In 1975, Kawarada  first studied the quenching phenomenon for the semilinear heat equation $$u_{t}=u_{xx}+(1-u)^{-1}$$. He obtained the results that, when the solution reaches level $$u=1$$, the reaction term and the time derivative blow up. Since then, quenching phenomena for semilinear parabolic equations have been studied by many researchers; see for examples  and the references therein. Quenching phenomenon is dependent on the singular term of the model.

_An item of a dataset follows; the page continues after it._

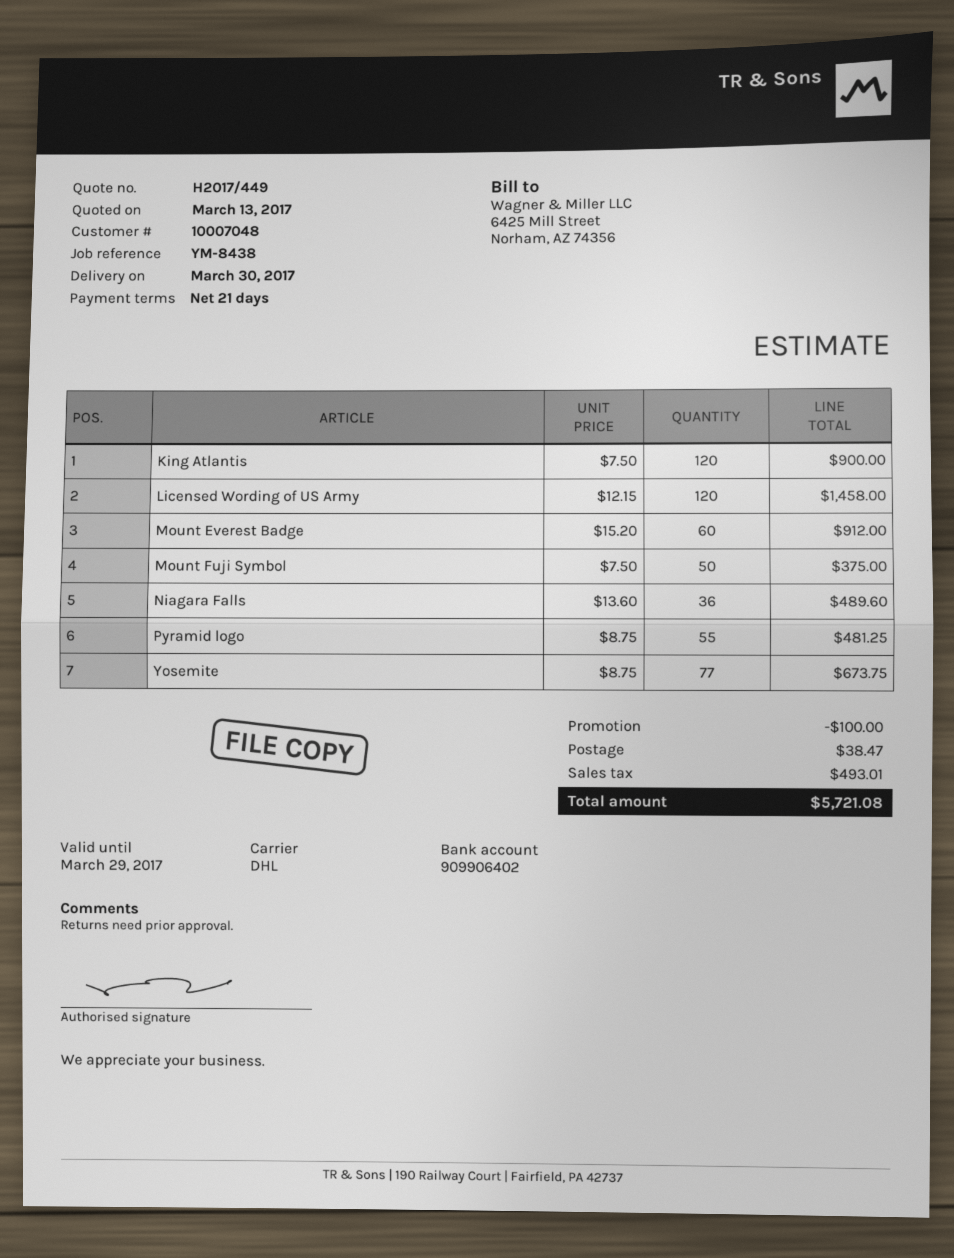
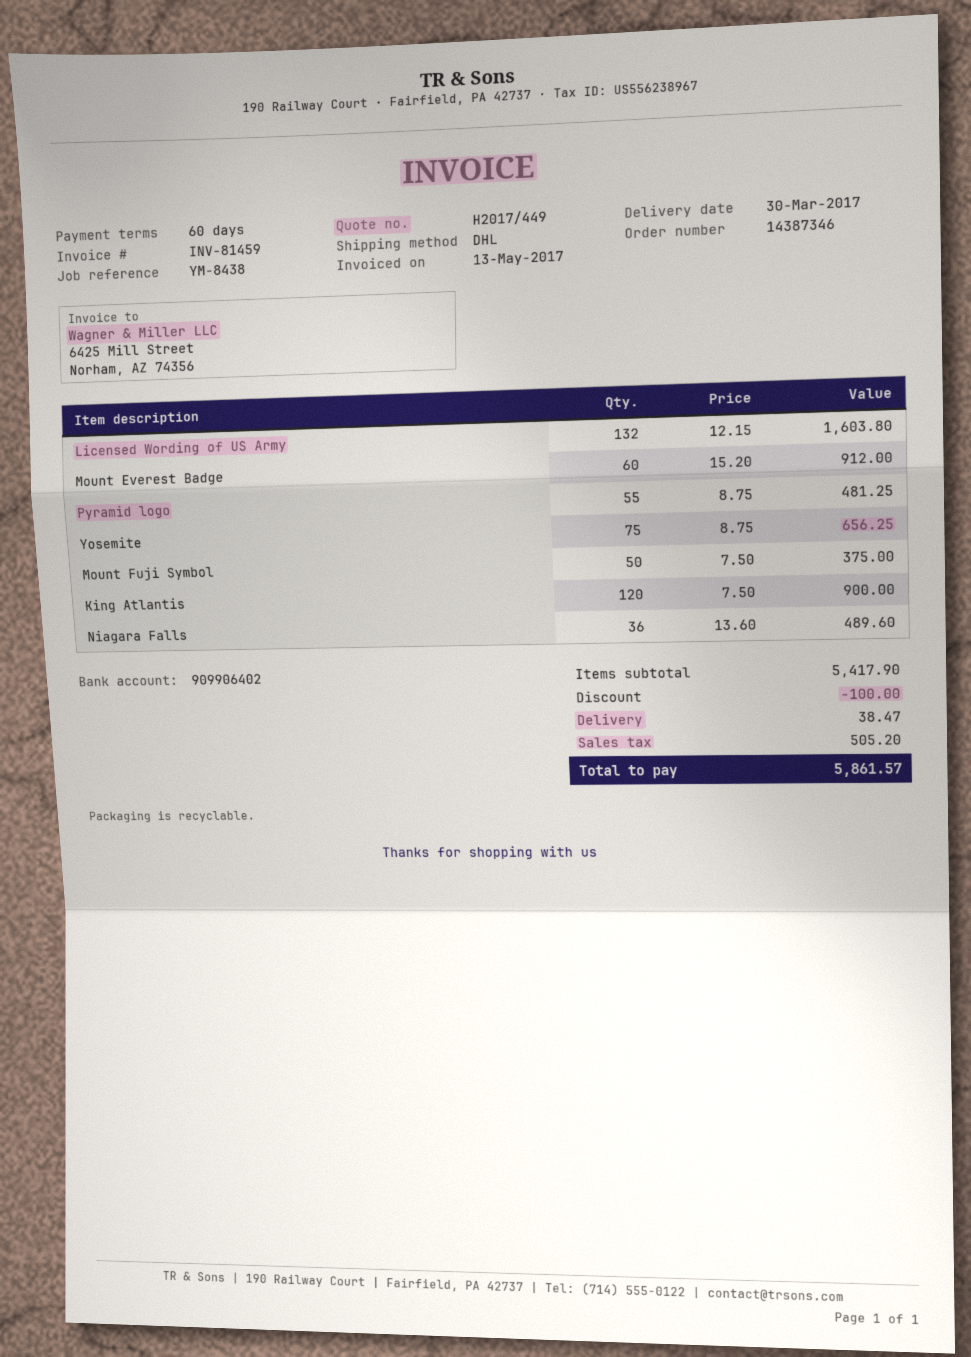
payment terms: 21 days -> 60 days
Licensed Wording of US Army: 120 x 12.15 = 1458.00 -> 132 x 12.15 = 1603.80
Yosemite: 77 x 8.75 = 673.75 -> 75 x 8.75 = 656.25
tax: 493.01 -> 505.20
total: 5721.08 -> 5861.57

Different singular terms cause the problem may occur quenching phenomenon at different levels. Recently, more and more researchers have focused on the quenching phenomenon for parabolic problem with two nonlinear heat sources . For example, Chan and Yuen  investigated the problem with two nonlinear boundary outfluxes:

\begin{aligned} &u_{t}=u_{xx},\quad 0< x< a, 0< t< T,\\ &u_{x}(0,t)=\bigl(1-u(0,t)\bigr)^{-p},\qquad u_{x}(a,t)= \bigl(1-u(a,t)\bigr)^{-q},\quad 0< t< T,\\ &u(x,0)=u_{0}(x), \quad 0\le x\le a, \end{aligned}

where $$a, p, q > 0$$. The authors proved that the solution quenches only at $$x = a$$, meanwhile, the time derivative $$u_{t}$$ blows up. Moreover, making use of the positive steady states, they have given criteria for nonquenching and quenching. It is worth mentioning the work by Selcuk and Ozalp , who considered the problem

\begin{aligned} &u_{t}=u_{xx}+(1-u)^{-p},\quad 0< x< 1, 0< t< T,\\ &u_{x}(0,t)=0,\qquad u_{x}(a,t)=-u(1,t)^{-q},\quad 0< t< T,\\ &u(x,0)=u_{0}(x),\quad 0\le x\le1, \end{aligned}

where $$p, q > 0$$. They showed that quenching occurs only at $$x = 0$$ in finite time and they estimated the bounds of the quenching rate and a lower bound for the quenching time.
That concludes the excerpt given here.